── Listed entries

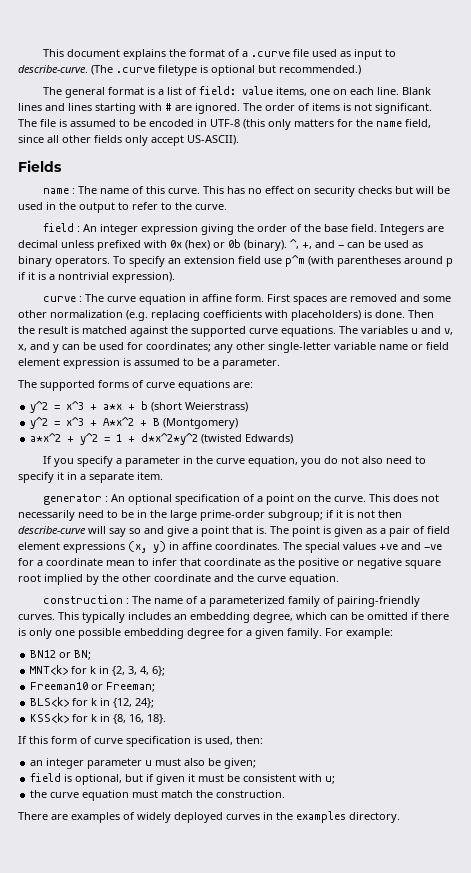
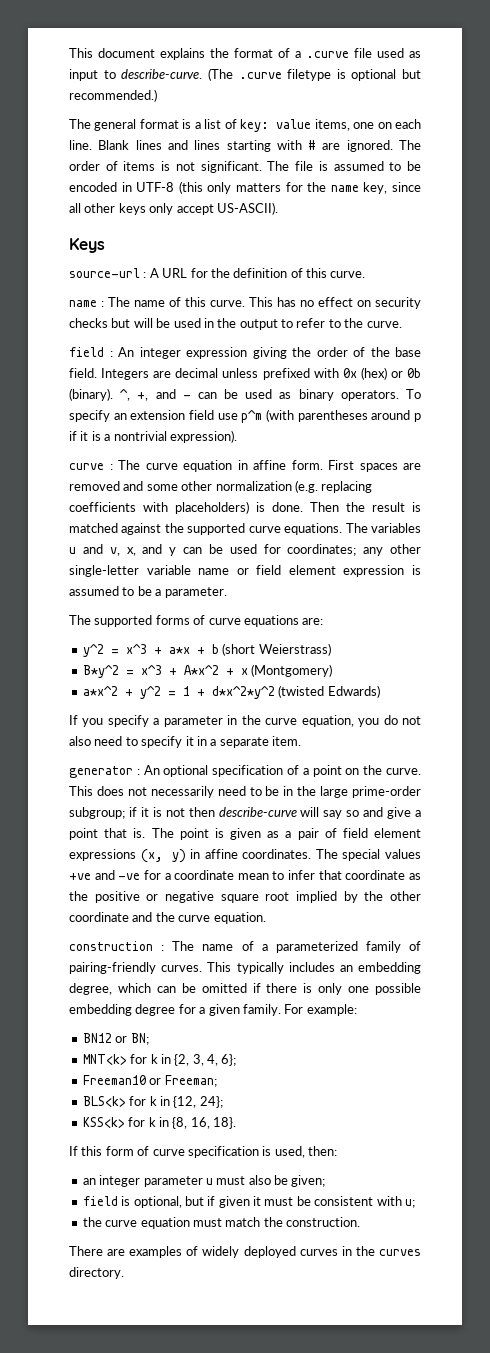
[199,86,237,95] field: -> [240,119,270,132] key:
[405,119,431,128] field, -> [363,182,388,194] key,
[94,135,122,143] fields -> [118,203,146,215] keys
[18,160,62,172] Fields -> [69,238,105,253] [69,268,366,278] Keys // source-url : A URL for the definition of this curve.
[30,417,49,429] y^2 -> [82,665,119,678] B*y^2
[153,418,161,426] B -> [240,668,248,675] x
[296,811,346,823] examples -> [378,1249,421,1256] curves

────

[Your task]: Write out the lines of the listing from the one with "[18,160,62,172] Fields ->" to the very end, inclusive, exactly as they appear and with nothing added.

[Completed task]:
[18,160,62,172] Fields -> [69,238,105,253] [69,268,366,278] Keys // source-url : A URL for the definition of this curve.
[30,417,49,429] y^2 -> [82,665,119,678] B*y^2
[153,418,161,426] B -> [240,668,248,675] x
[296,811,346,823] examples -> [378,1249,421,1256] curves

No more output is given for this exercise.